The "Protect North Carolina Workers Act" (HB318) prohibits the adoption of sanctuary city ordinances, requires E-Verify compliance in certain governmental contracts, and states that consular documents are not acceptable for purposes of official identification. That last issue was the focus of a press release from Mexico's Secretary of Foreign Affairs:
The Government of Mexico laments the adoption of this law, since the prohibition of accepting the Matricula Consular ["consular registration" document] is based on an unfounded assessment on the process of issuance of this identification document, without considering the robust security measures that characterize it, or usefulness for many police, public and private entities.

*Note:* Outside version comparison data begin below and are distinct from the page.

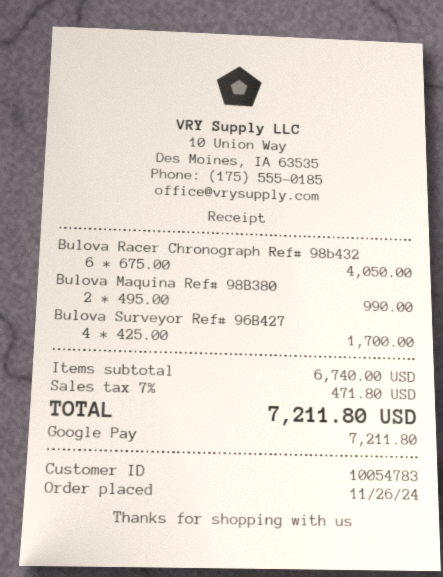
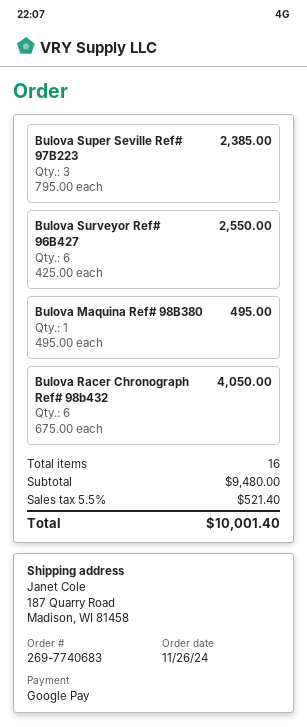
Bulova Maquina Ref# 98B380: 2 x 495.00 = 990.00 -> 1 x 495.00 = 495.00
Bulova Surveyor Ref# 96B427: 4 x 425.00 = 1700.00 -> 6 x 425.00 = 2550.00
Bulova Super Seville Ref# 97B223: none -> 3 x 795.00 = 2385.00
subtotal: 6740.00 -> 9480.00
tax: 7% = 471.80 -> 5.5% = 521.40
total: 7211.80 -> 10001.40

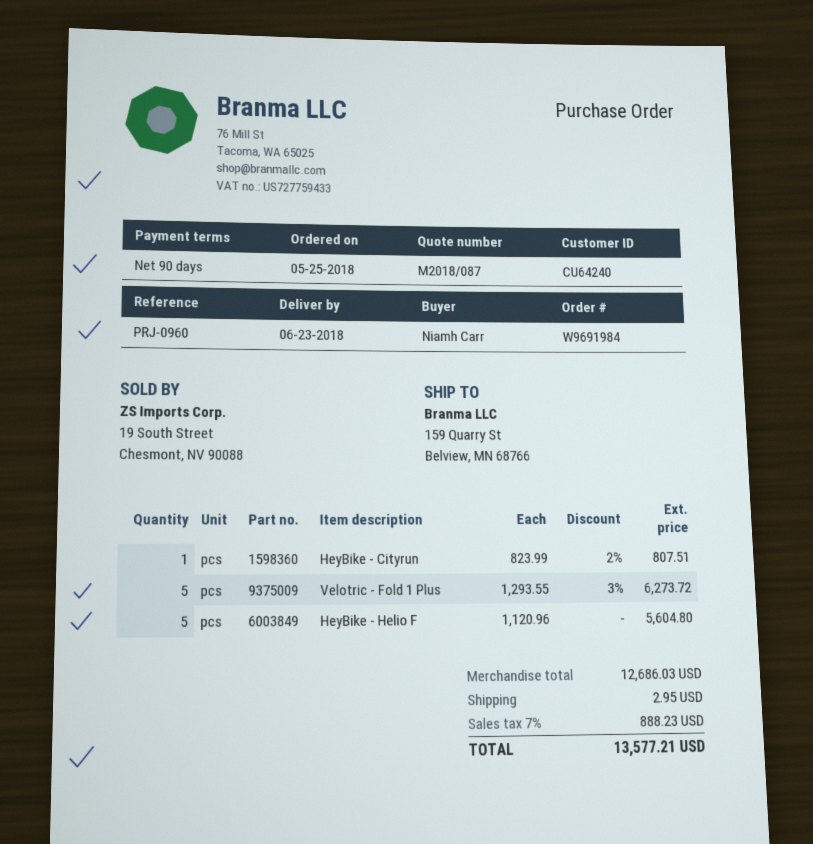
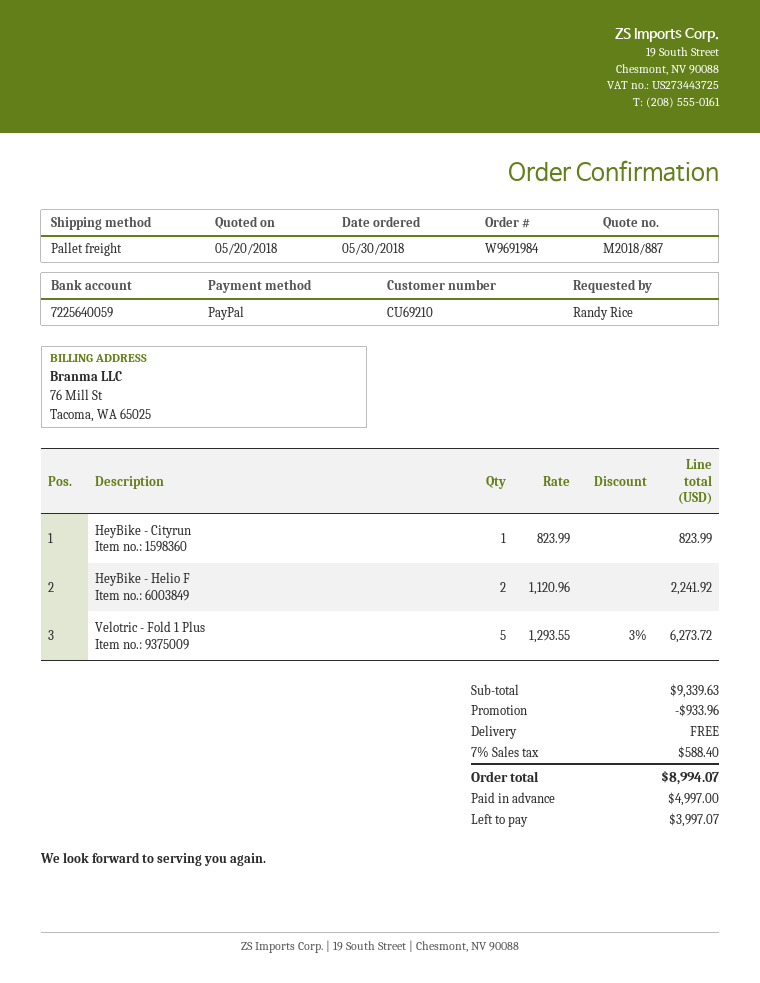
quote number: M2018/087 -> M2018/887
order date: 2018-05-25 -> 2018-05-30
customer number: CU64240 -> CU69210
ordered by: Niamh Carr -> Randy Rice
HeyBike - Cityrun: 1 x 823.99 - 2% = 807.51 -> 1 x 823.99 = 823.99
HeyBike - Helio F: 5 x 1120.96 = 5604.80 -> 2 x 1120.96 = 2241.92
subtotal: 12686.03 -> 9339.63
discount: none -> 933.96
shipping: 2.95 -> 0.00
tax: 7% = 888.23 -> 7% = 588.40
total: 13577.21 -> 8994.07

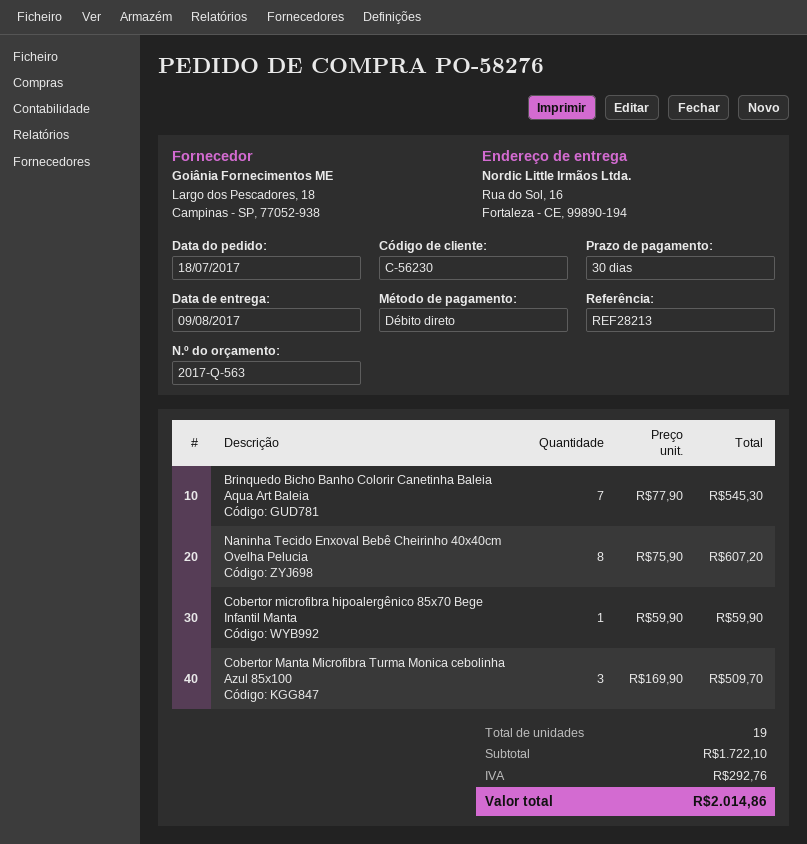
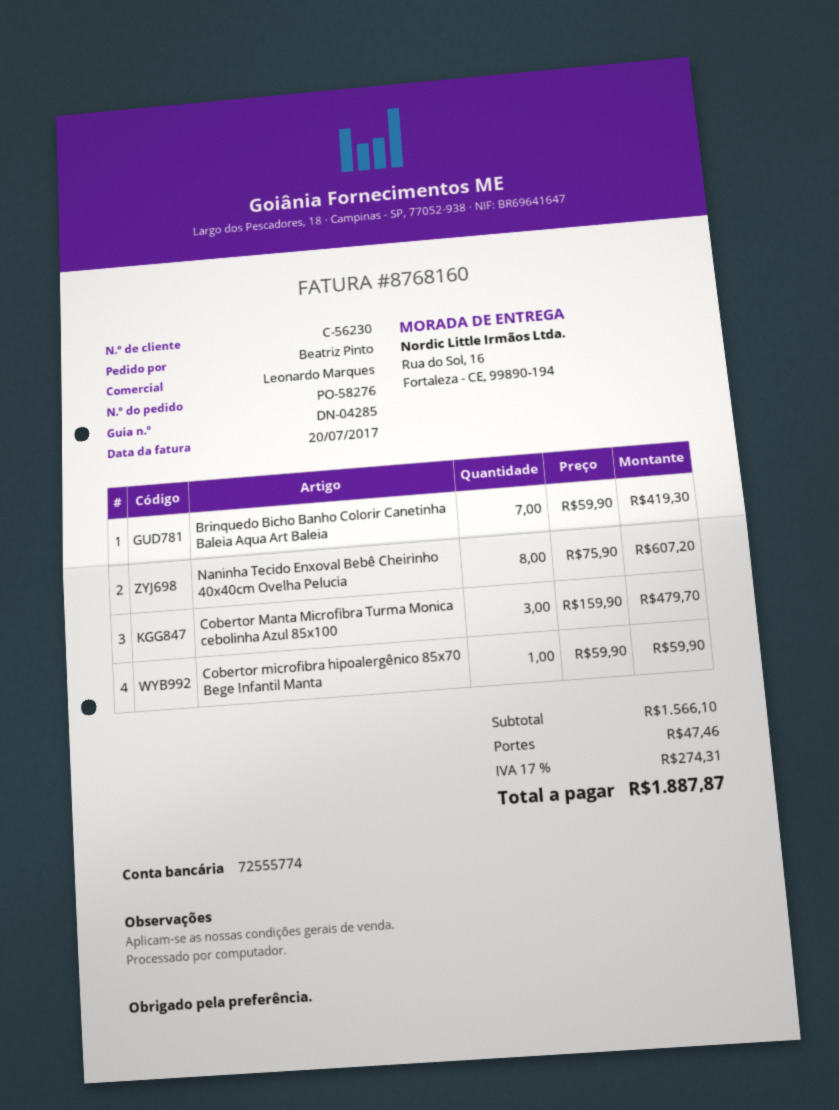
Brinquedo Bicho Banho Colorir Canetinha Baleia Aqua Art Baleia: 7 x 77.90 = 545.30 -> 7 x 59.90 = 419.30
Cobertor Manta Microfibra Turma Monica cebolinha Azul 85x100: 3 x 169.90 = 509.70 -> 3 x 159.90 = 479.70
subtotal: 1722.10 -> 1566.10
shipping: none -> 47.46
tax: 292.76 -> 274.31
total: 2014.86 -> 1887.87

The secretary added the Mexican consulate in Raleigh would continue to distribute consular documents of high security, such as passports, to Mexican nationals. Valid passports are one form of document issued by a consulate or embassy of another country which authorities can accept as identification documents, under the new law.
Additionally, the secretary indicated the consulate would launch an information campaign so Mexicans in North Carolina may know the precise scope of the law and prevent it is abuse. The secretary also said the Mexican government would continue to provide consular protection and assistance to its nationals and ensure that the new legislation would not lead to "violations of human and labor rights" of Mexicans living in North Carolina.